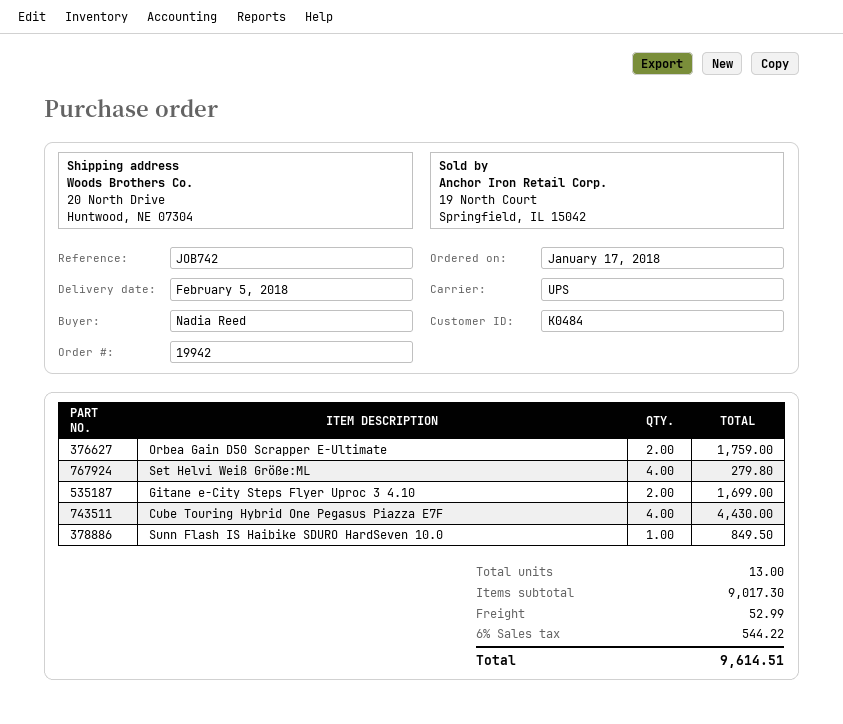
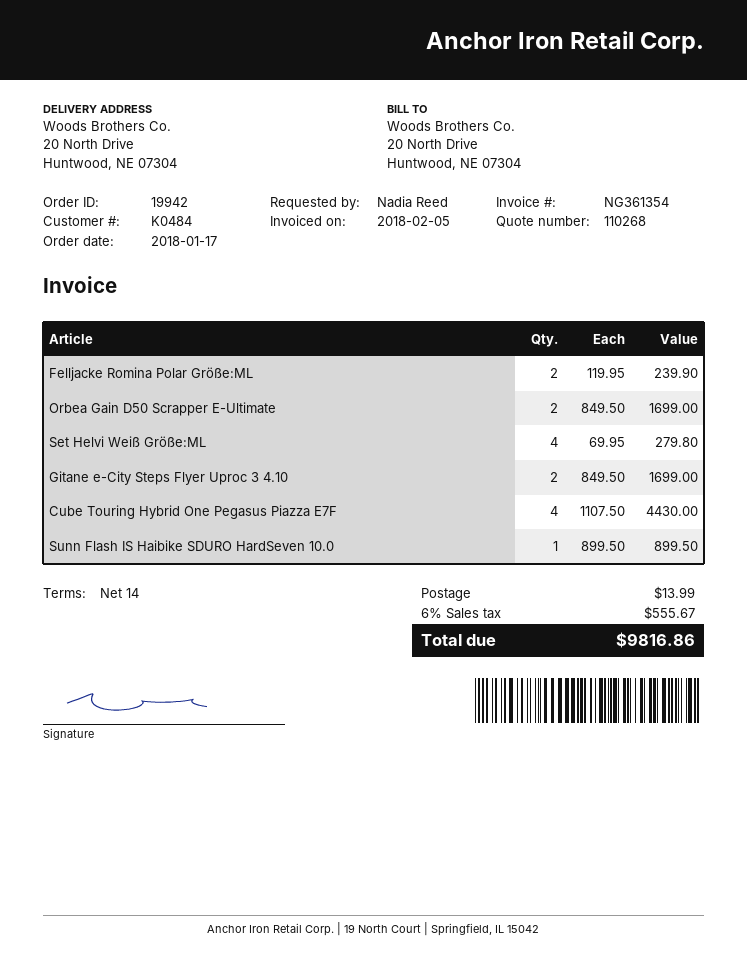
Orbea Gain D50 Scrapper E-Ultimate: 2 for 1759.00 -> 2 for 1699.00
Sunn Flash IS Haibike SDURO HardSeven 10.0: 1 for 849.50 -> 1 for 899.50
Felljacke Romina Polar Größe:ML: none -> 2 for 239.90
shipping: 52.99 -> 13.99
tax: 6% = 544.22 -> 6% = 555.67
total: 9614.51 -> 9816.86

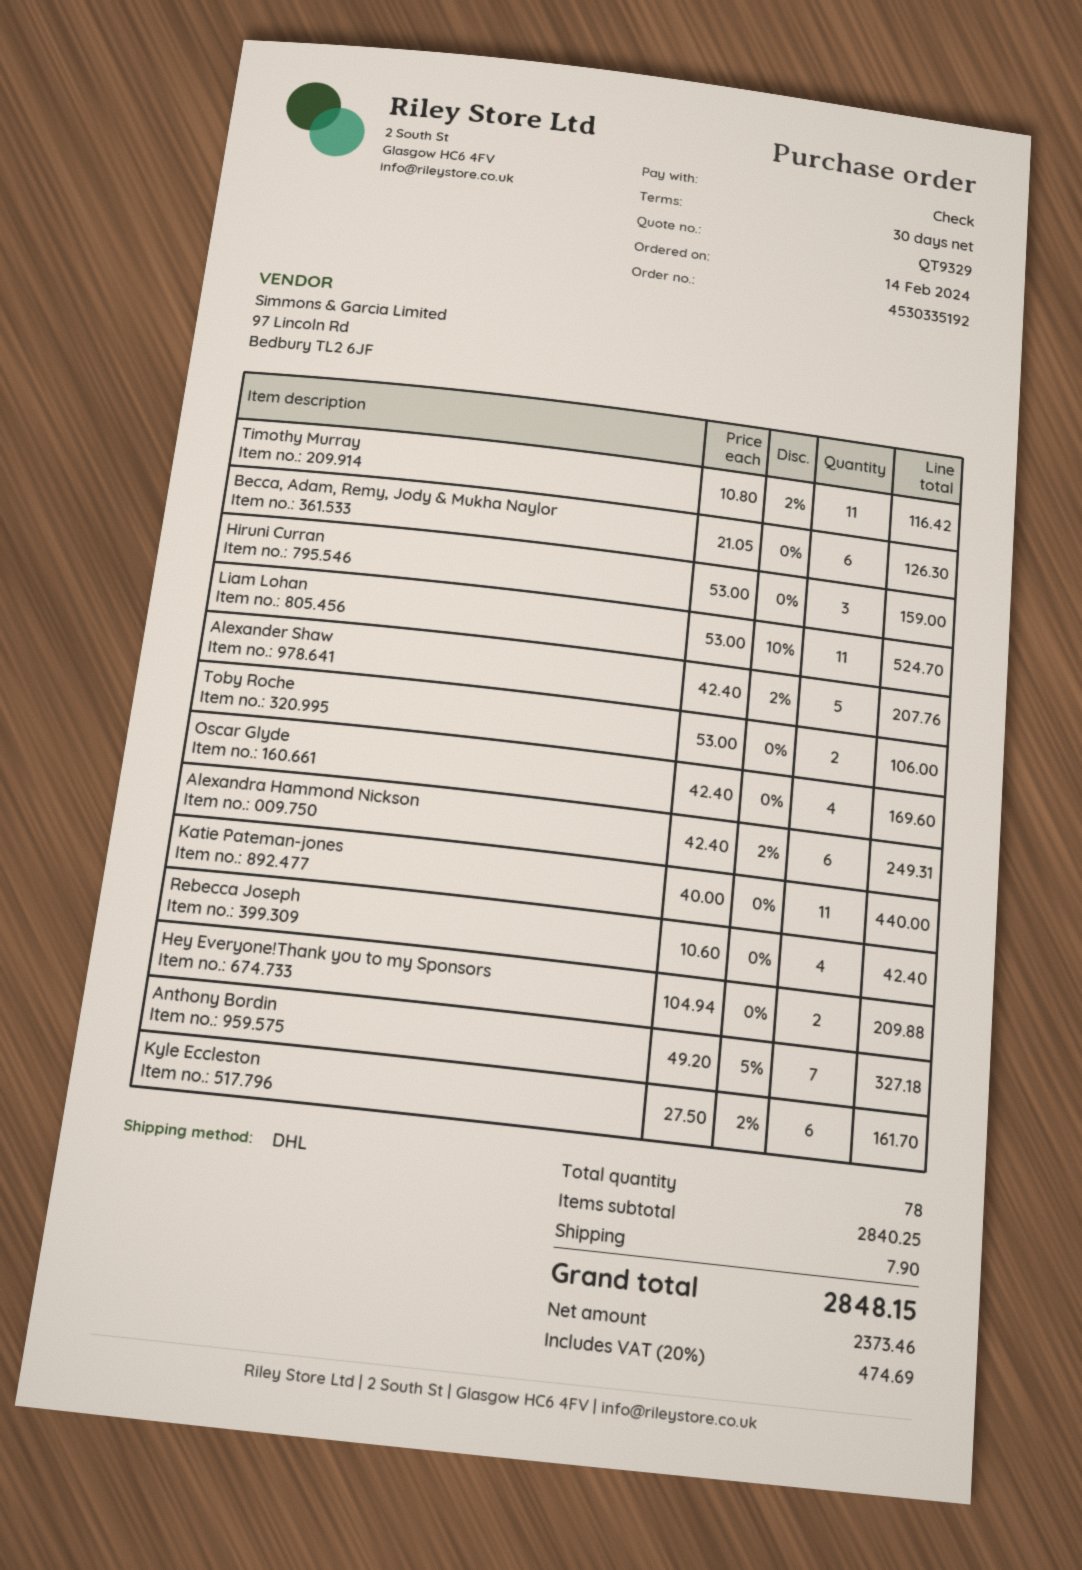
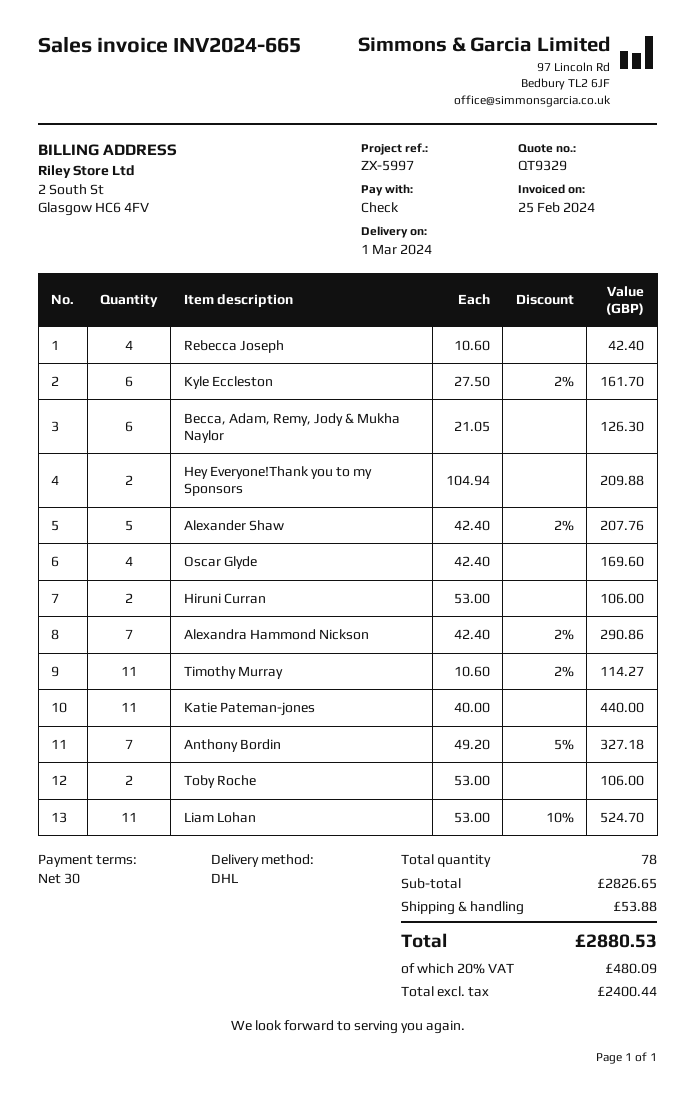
Timothy Murray: 11 x 10.80 - 2% = 116.42 -> 11 x 10.60 - 2% = 114.27
Hiruni Curran: 3 x 53.00 = 159.00 -> 2 x 53.00 = 106.00
Alexandra Hammond Nickson: 6 x 42.40 - 2% = 249.31 -> 7 x 42.40 - 2% = 290.86
subtotal: 2840.25 -> 2826.65
shipping: 7.90 -> 53.88
net: 2373.46 -> 2400.44
tax: 20% = 474.69 -> 20% = 480.09
total: 2848.15 -> 2880.53

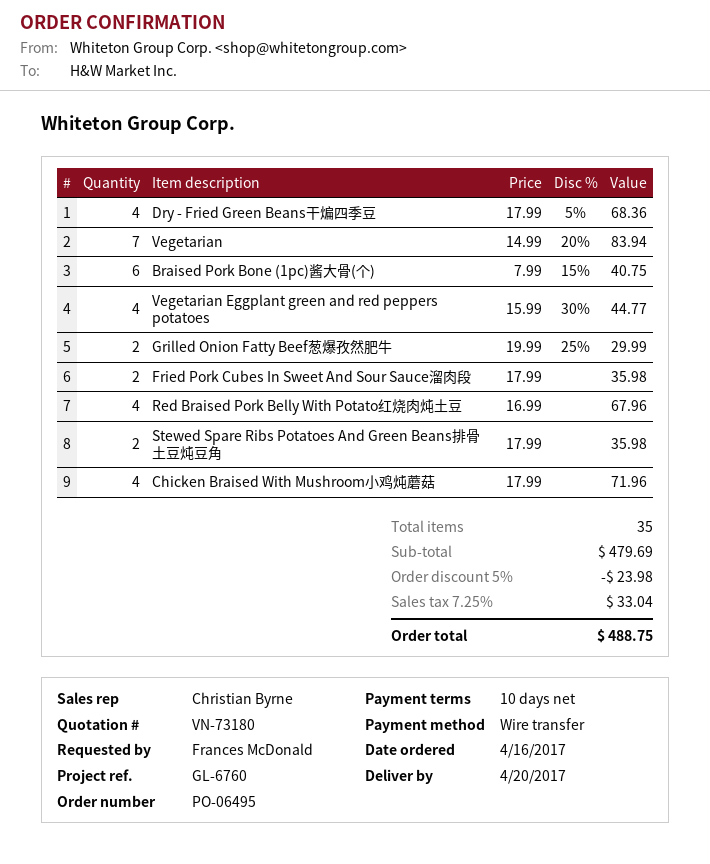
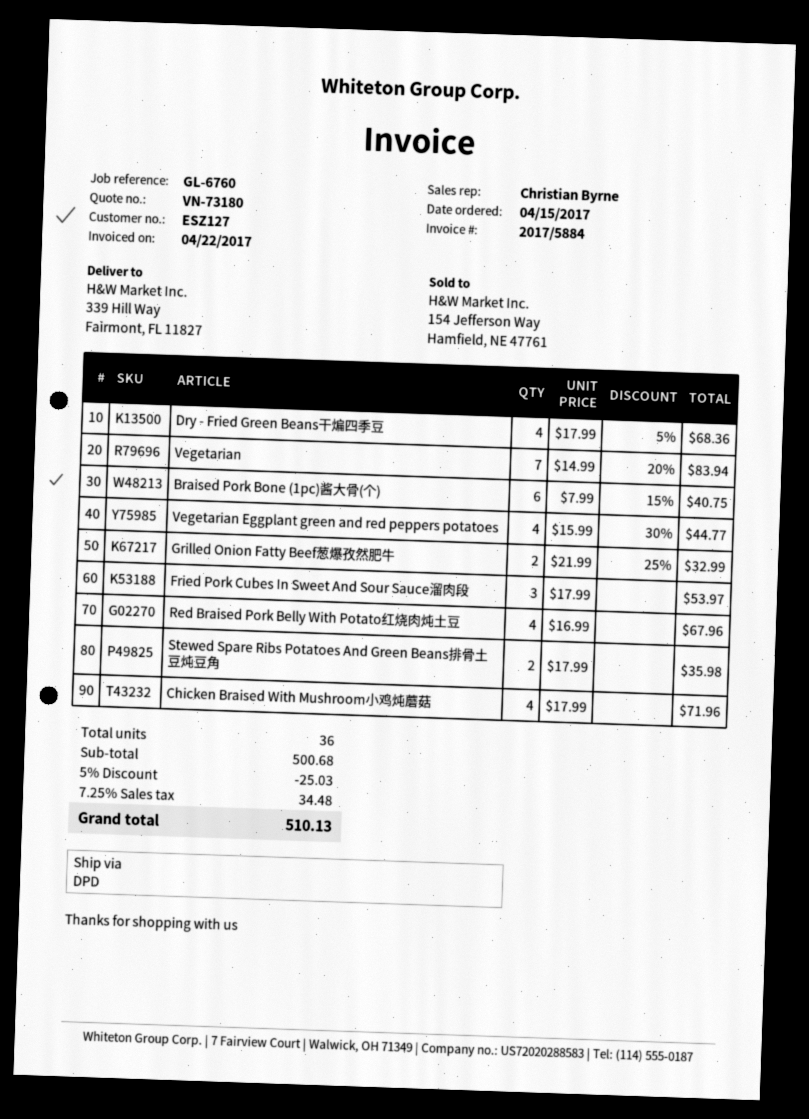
order date: 2017-04-16 -> 2017-04-15
Grilled Onion Fatty Beef葱爆孜然肥牛: 2 x 19.99 - 25% = 29.99 -> 2 x 21.99 - 25% = 32.99
Fried Pork Cubes In Sweet And Sour Sauce溜肉段: 2 x 17.99 = 35.98 -> 3 x 17.99 = 53.97
total quantity: 35 -> 36
subtotal: 479.69 -> 500.68
discount: 5% = 23.98 -> 5% = 25.03
tax: 7.25% = 33.04 -> 7.25% = 34.48
total: 488.75 -> 510.13

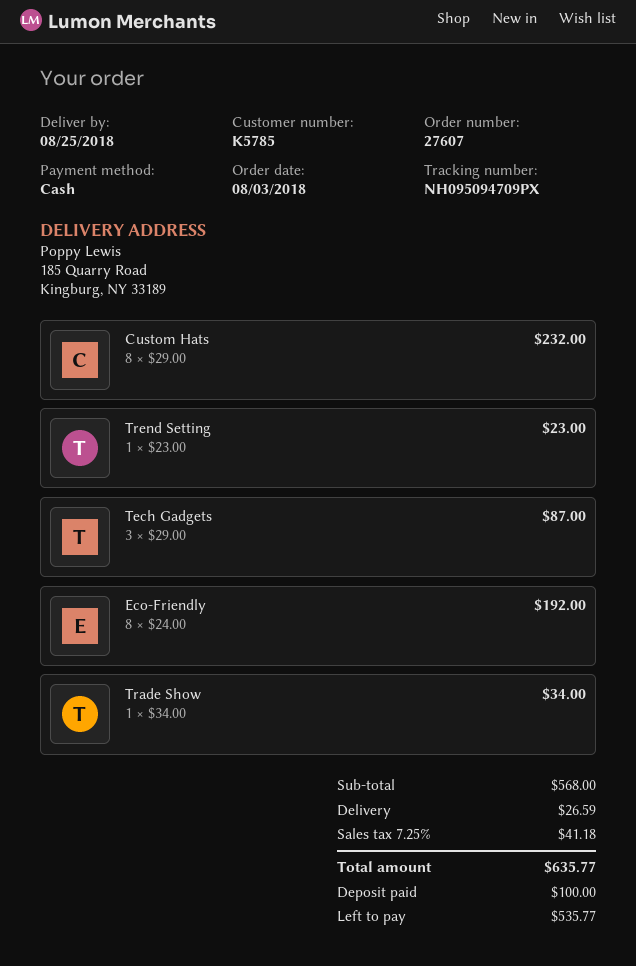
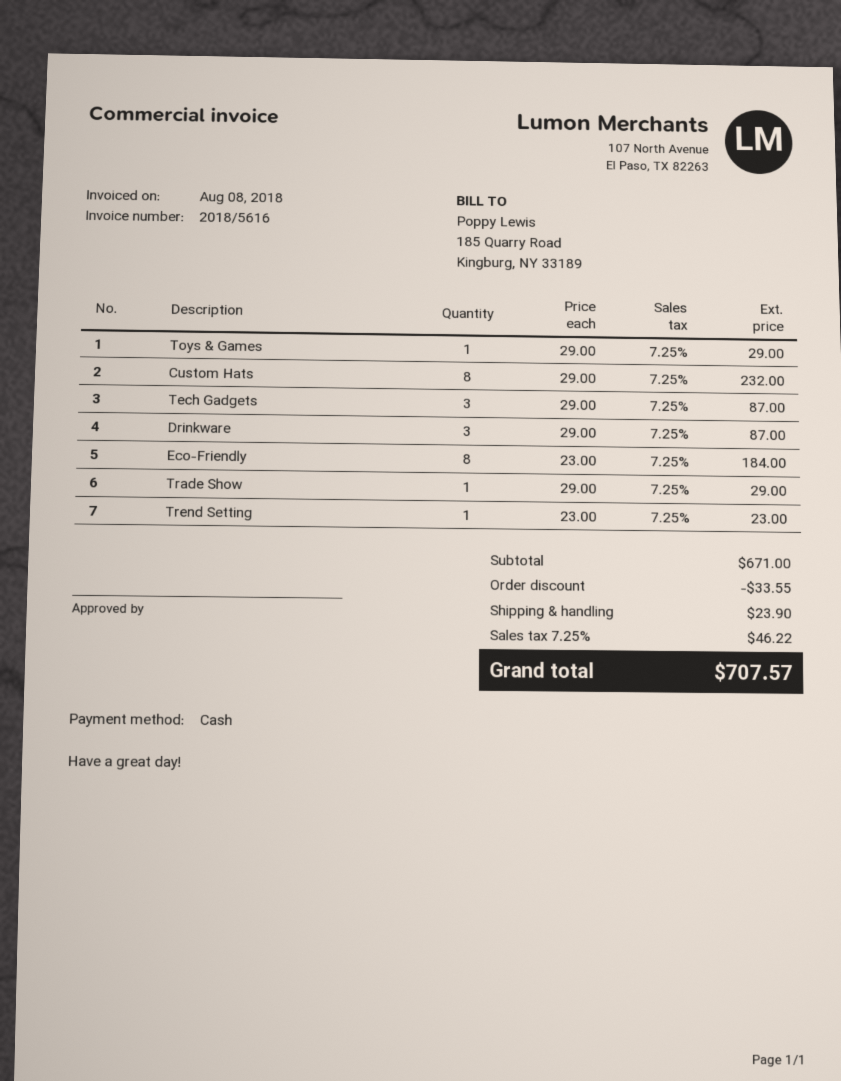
Eco-Friendly: 8 x 24.00 = 192.00 -> 8 x 23.00 = 184.00
Trade Show: 1 x 34.00 = 34.00 -> 1 x 29.00 = 29.00
Toys & Games: none -> 1 x 29.00 = 29.00
Drinkware: none -> 3 x 29.00 = 87.00
subtotal: 568.00 -> 671.00
discount: none -> 33.55
shipping: 26.59 -> 23.90
tax: 7.25% = 41.18 -> 7.25% = 46.22
total: 635.77 -> 707.57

•••••

| Required action |
Could you retype exactly, and only, the lines running from the one with "tax: 7.25% = 33.04 -> 7.25% = 34.48" to the last line of the listing, while leaving any pictures out?

| Task solution |
tax: 7.25% = 33.04 -> 7.25% = 34.48
total: 488.75 -> 510.13

Eco-Friendly: 8 x 24.00 = 192.00 -> 8 x 23.00 = 184.00
Trade Show: 1 x 34.00 = 34.00 -> 1 x 29.00 = 29.00
Toys & Games: none -> 1 x 29.00 = 29.00
Drinkware: none -> 3 x 29.00 = 87.00
subtotal: 568.00 -> 671.00
discount: none -> 33.55
shipping: 26.59 -> 23.90
tax: 7.25% = 41.18 -> 7.25% = 46.22
total: 635.77 -> 707.57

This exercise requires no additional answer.